This reminds me of that old conversation that starts with two parents in the front seat of a car and two young siblings in the back seat. One child says "Daddy, Billy won't stop taking my crayons." This is not a prognostication but a statement that Billy needs some parental persuasion.

The same child might tell Billy "I wish you would stop taking my crayons". "Would" here is just the appropriate past subjunctive form of the same verb as "won't", and the idea is for Billy to end his recalcitrance.


----------



## Rocko!

SevenDays said:


> "Didn't smoke" reflects what the speaker presents as factual (the other person *is* a "smoker"); "wouldn't smoke" reflects what the speaker presents as _potentially factual_, and that _potentiality_ becomes factual every time the smokers "smokes."



Esta parece una explicación bastante buena porque simplifica el problema, es decir, deja a un lado muchos usos y contextos, y permite que un estudiante del idioma elija más fácilmente.
Muy parecido a la siguiente explicación:





Depraetere, I.; Langford, C. (2020). _Advanced English Grammar: A Linguistic Approach_. Second Edition. Bloomsbury Publishing Plc. New York, USA.
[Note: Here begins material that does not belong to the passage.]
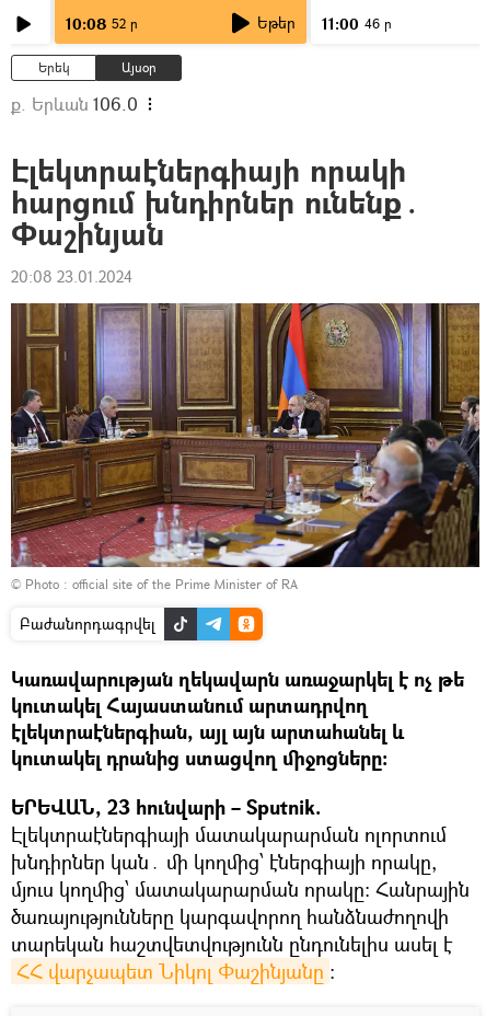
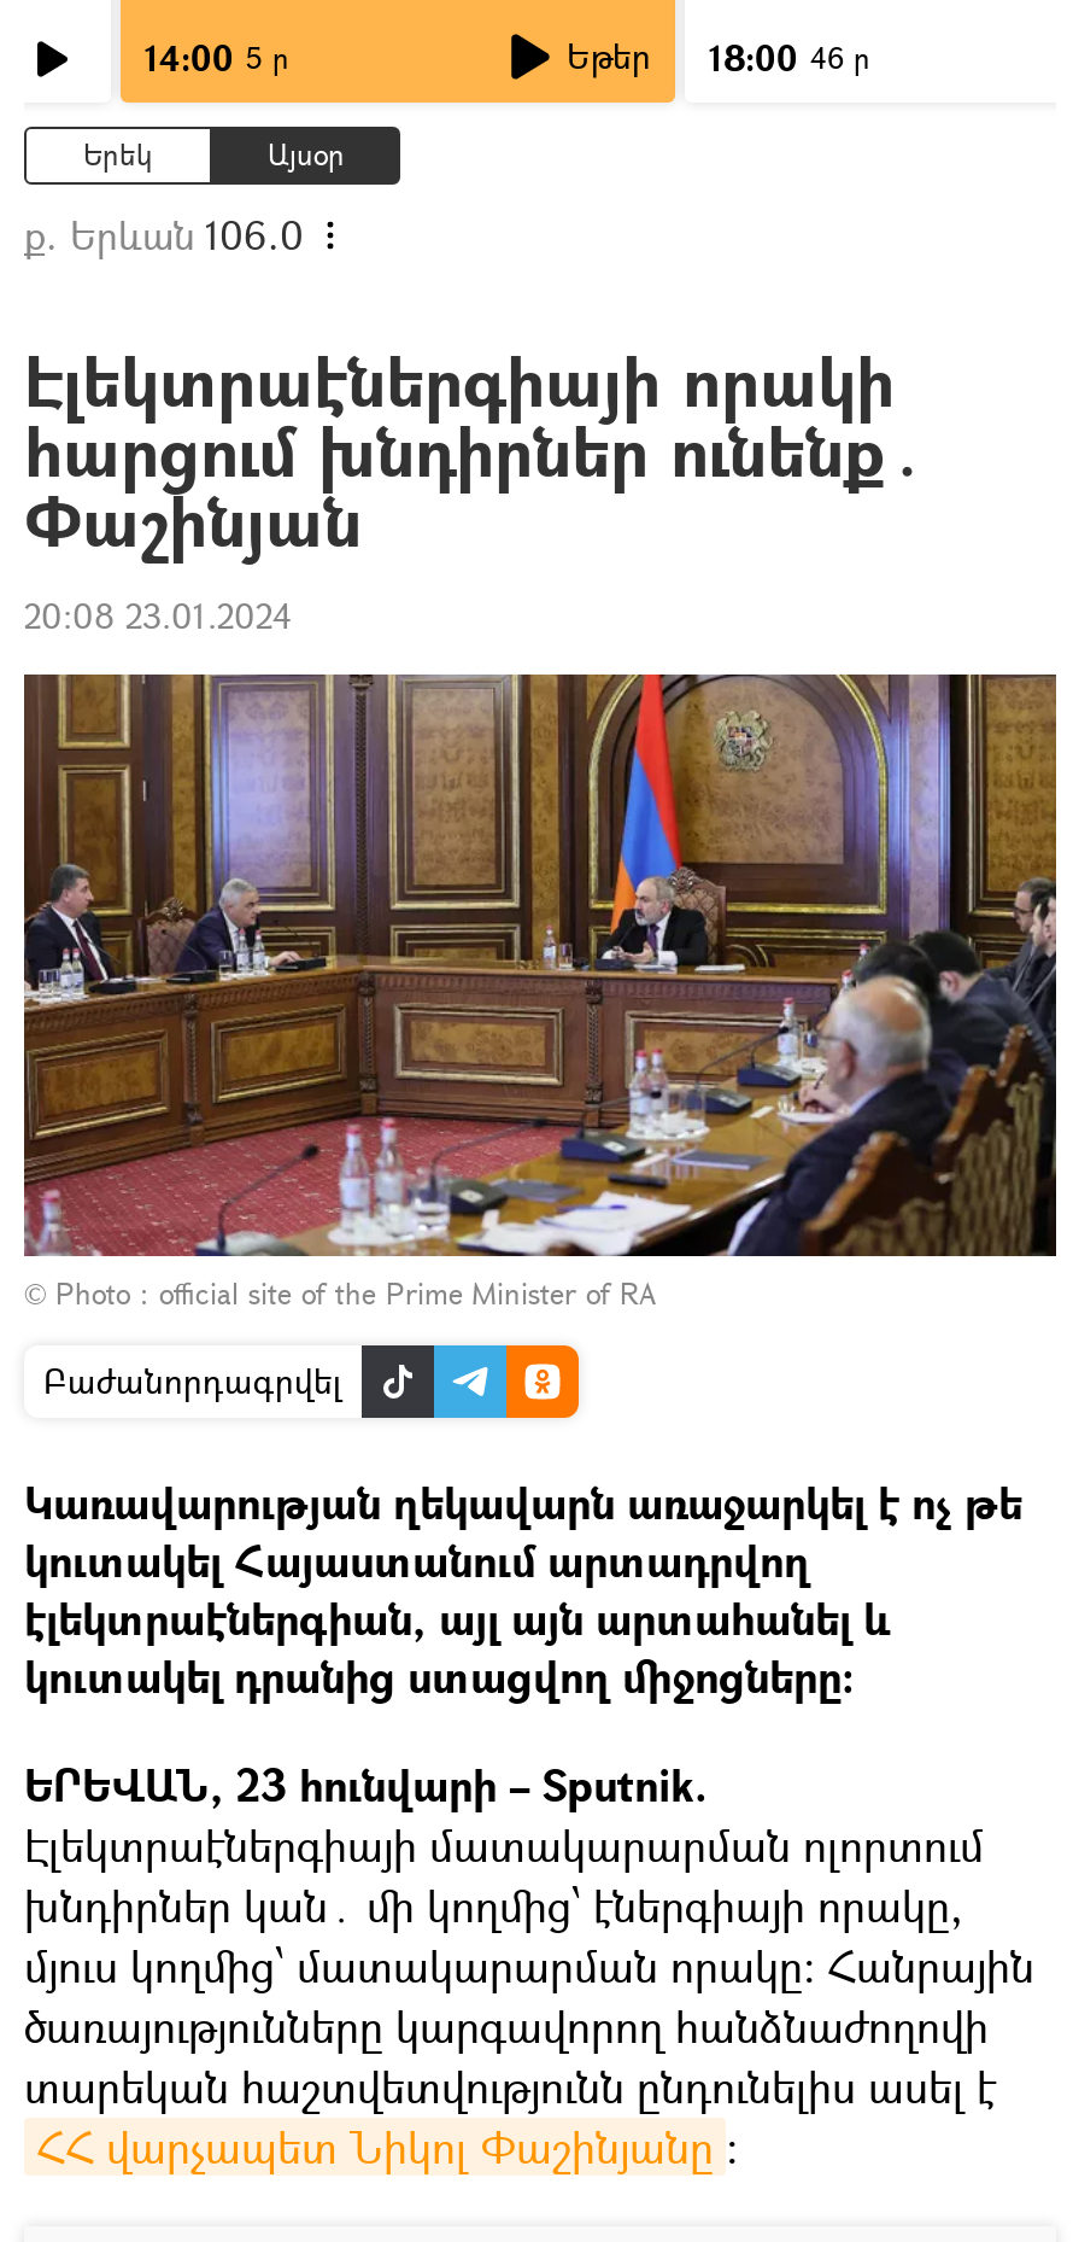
[66,13,138,34] 10:08 52 ր -> [145,35,289,81] 14:00 5 ր
[257,12,392,34] Եթեր 11:00 46 ր -> [567,33,870,81] Եթեր 18:00 46 ր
Empleando el mismo orden de aparición, en mi ciudad diríamos las tres de ese libro así:
_Me gustaría que no fumaras/fumara _(más claro:_ "...que dejaras de fumar -para siempre-_").
_Me habría gustado que no hubiera(s)/hubiese(s) fumado. _(más claro: _"habría preferido que..._")
_Me gustaría que no fumes/fume_. (Más claro: "..._que no fume/s aquí/en este momento_").


----------



## heybach

Thanks @Forero! Great example! Gracias @Rocko!


----------



## Forero

SevenDays said:


> What I see:
> _I wish you didn't smoke_ and _I wish you wouldn't smoke_ can be used whether the smoker you are addressing is actually smoking or not in your presence. That doesn't "trigger" the use of "didn't" or "wouldn't." Rather, it depends on the perspective taken by the speaker. "Didn't smoke" reflects what the speaker presents as factual (the other person *is* a "smoker"); "wouldn't smoke" reflects what the speaker presents as _potentially factual_, and that _potentiality_ becomes factual every time the smokers "smokes." In this sense, the question in this thread is remarkably similar to the Spanish subjunctive question here.


That other thread involves a sentence in which a subjunctive is licensed by a superlative. I don't see how that is relevant here.


gengo said:


> The "wouldn't" is the conditional form of "will," but that "will" is not the future tense, and instead has to do with volition.
> 
> Compare:
> 1. I will buy your refrigerator if you help me move it to my house.
> 2. I will buy your refrigerator if you will help me move it to my house.
> 
> In 1, we are just stating a condition, A if B.  In 2, there is a nuance of doing the speaker a favor, as in "if you would be so kind as to help me."  That is, "if you _want_ to help me."  "Will" as a noun has the meaning of desire.


I think "desire" is too strong a word in this context. I would go with "willingness", or "consent" (the opposite of refusal).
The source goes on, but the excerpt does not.